History
- Name: Esperanto
- Builder: James and Tarr Shipbuilders
- Launched: June 27, 1906
- Honors and awards: International Fisherman's Cup
- Fate: Sunk

General characteristics
- Length: 107 feet (33 m)
- Beam: 25 feet (7.6 m)
- Draft: 11 feet (3.4 m)

= Esperanto (schooner) =

Esperanto was a fishing schooner based in Gloucester, Massachusetts.

Esperanto was designed by Thomas F. McManus of Boston and built by James and Tarr Shipbuilders of Essex, Massachusetts. She was launched on June 27, 1906, and measured 107 ft in length, 25 ft in beam, and a draft of 11 ft with gross register tonnage of 140.
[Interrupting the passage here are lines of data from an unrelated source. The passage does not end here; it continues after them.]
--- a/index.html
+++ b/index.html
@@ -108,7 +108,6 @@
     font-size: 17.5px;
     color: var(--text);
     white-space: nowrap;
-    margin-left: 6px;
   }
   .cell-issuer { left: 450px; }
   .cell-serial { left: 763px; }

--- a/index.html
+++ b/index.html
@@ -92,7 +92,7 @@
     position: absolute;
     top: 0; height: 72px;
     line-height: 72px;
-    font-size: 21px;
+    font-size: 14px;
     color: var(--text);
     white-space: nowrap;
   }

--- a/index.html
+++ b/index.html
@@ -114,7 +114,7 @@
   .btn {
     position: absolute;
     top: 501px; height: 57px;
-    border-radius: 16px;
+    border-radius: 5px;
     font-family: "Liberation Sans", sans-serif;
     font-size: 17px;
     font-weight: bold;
The Esperanto was used in several races and is one of only two undefeated champions at the International Fisherman's Cup.
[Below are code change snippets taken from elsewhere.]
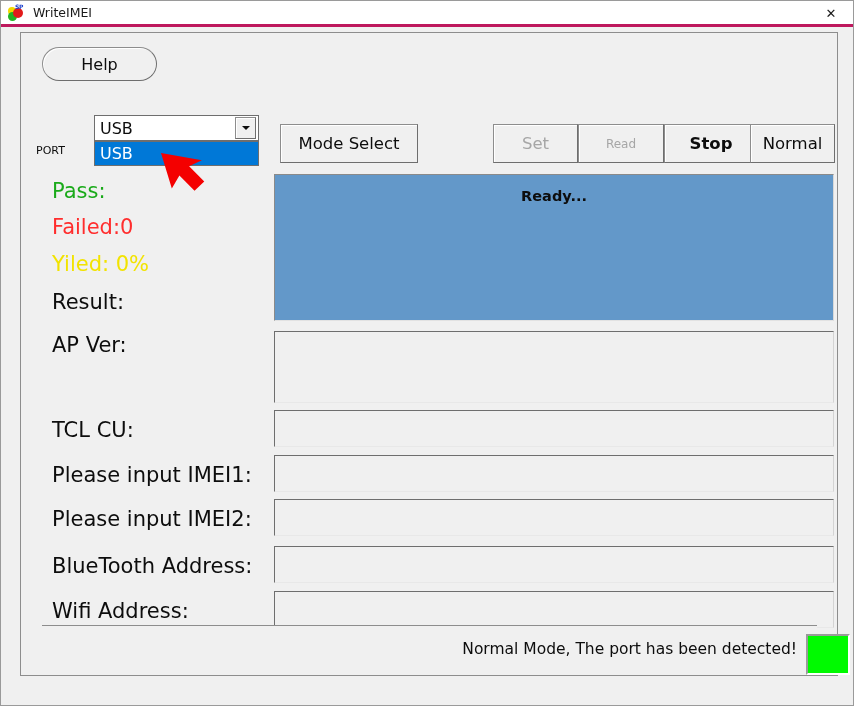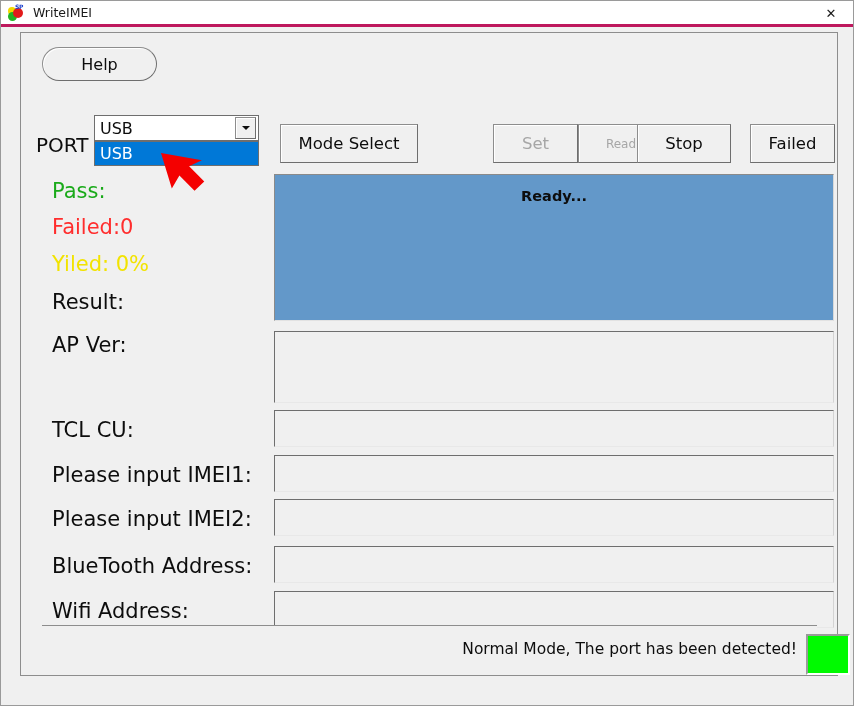--- a/index.html
+++ b/index.html
@@ -133,7 +133,7 @@
   #help-button { left: 21px; top: 14px; width: 115px; height: 34px; font-size: 16px; border-radius: 17px; }
 
   
-  #port-label { left: 15px; top: 100px; font-size: 20px; }
+  #port-label { left: 15px; top: 111px; font-size: 11px; }
 
   #port-combo {
     position: absolute;

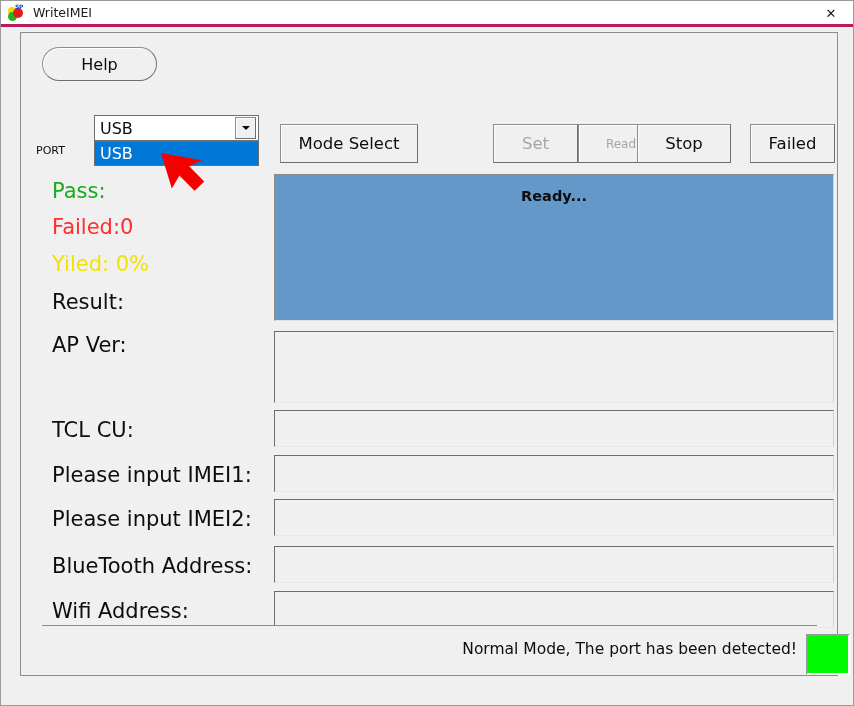--- a/index.html
+++ b/index.html
@@ -218,7 +218,7 @@
   #mode-select-button { left: 259px; top: 91px; width: 138px; height: 39px; font-size: 16.5px; }
   #set-button   { left: 472px; top: 91px; width: 85px; height: 39px; font-size: 16.5px; }
   #read-button  { left: 557px; top: 91px; width: 86px; height: 39px; font-size: 12px; }
-  #stop-button  { left: 616px; top: 91px; width: 94px; height: 39px; font-size: 16.5px; }
+  #stop-button  { left: 643px; top: 91px; width: 94px; height: 39px; font-size: 16.5px; font-weight: bold; }
   #write-button { left: 729px; top: 91px; width: 85px; height: 39px; font-size: 16.5px; }
 
   

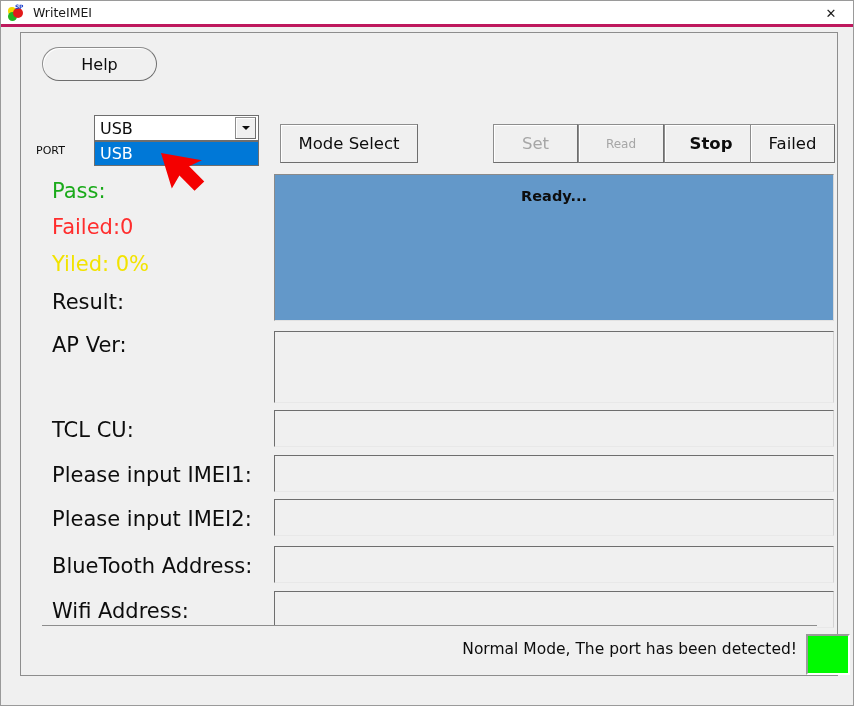--- a/index.html
+++ b/index.html
@@ -346,7 +346,7 @@
     <div class="btn" id="mode-select-button">Mode Select</div>
     <div class="btn disabled" id="read-button">Read</div>
     <div class="btn" id="stop-button">Stop</div>
-    <div class="btn" id="write-button">Failed</div>
+    <div class="btn" id="write-button">Normal</div>
 
     <div id="ready-panel">
       <div id="ready-text">Ready...</div>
==International Fisherman's Cup, 1920==
Under command of Captain Martin Leander Welch, Esperanto became the first winner of the International Fisherman's Cup on November 1, 1920, when she beat the Canadian fishing schooner Delawana of Riverport under command of Capt. Thomas Himmelman. In the next race, in 1921, the Canadian sailing ship Bluenose, built in Lunenburg after the model of Esperanto, won against the schooner Elsie from Gloucester, Massachusetts.

Her crew for the 1920 race included:
- Captain Martin Leander Welch
- R. Russell Smith, Gorton-Pew Fisheries Co.
- Isaiah Gosbee, Cook
- George E. Roberts
- Harry P. Christianson
- George Young
- Benjamin W. Stanley
- Roy P. Patten
- Raymond "Rusty" McKenzie
- James McDonald
- Wallace Bruce
- John Batt
- John F. Barrett
- Thomas Smith
- Michael J. Hall, Masthead man
- Stephen F. Whitney
- Hugh Young
- Benjamin H. Colby
- James B. Connolly, Writer
- John J. Matheson, Mate
- Thomas S. Benham
- Leon G. Murray
- Lawrence F. Percival
- Ernest Hendrie
- Robert W. Sawtell
- Morril Wiggins

==Sinking==

On May 30, 1921, Esperanto struck a submerged wreck near Sable Island and sank. The crew was rescued.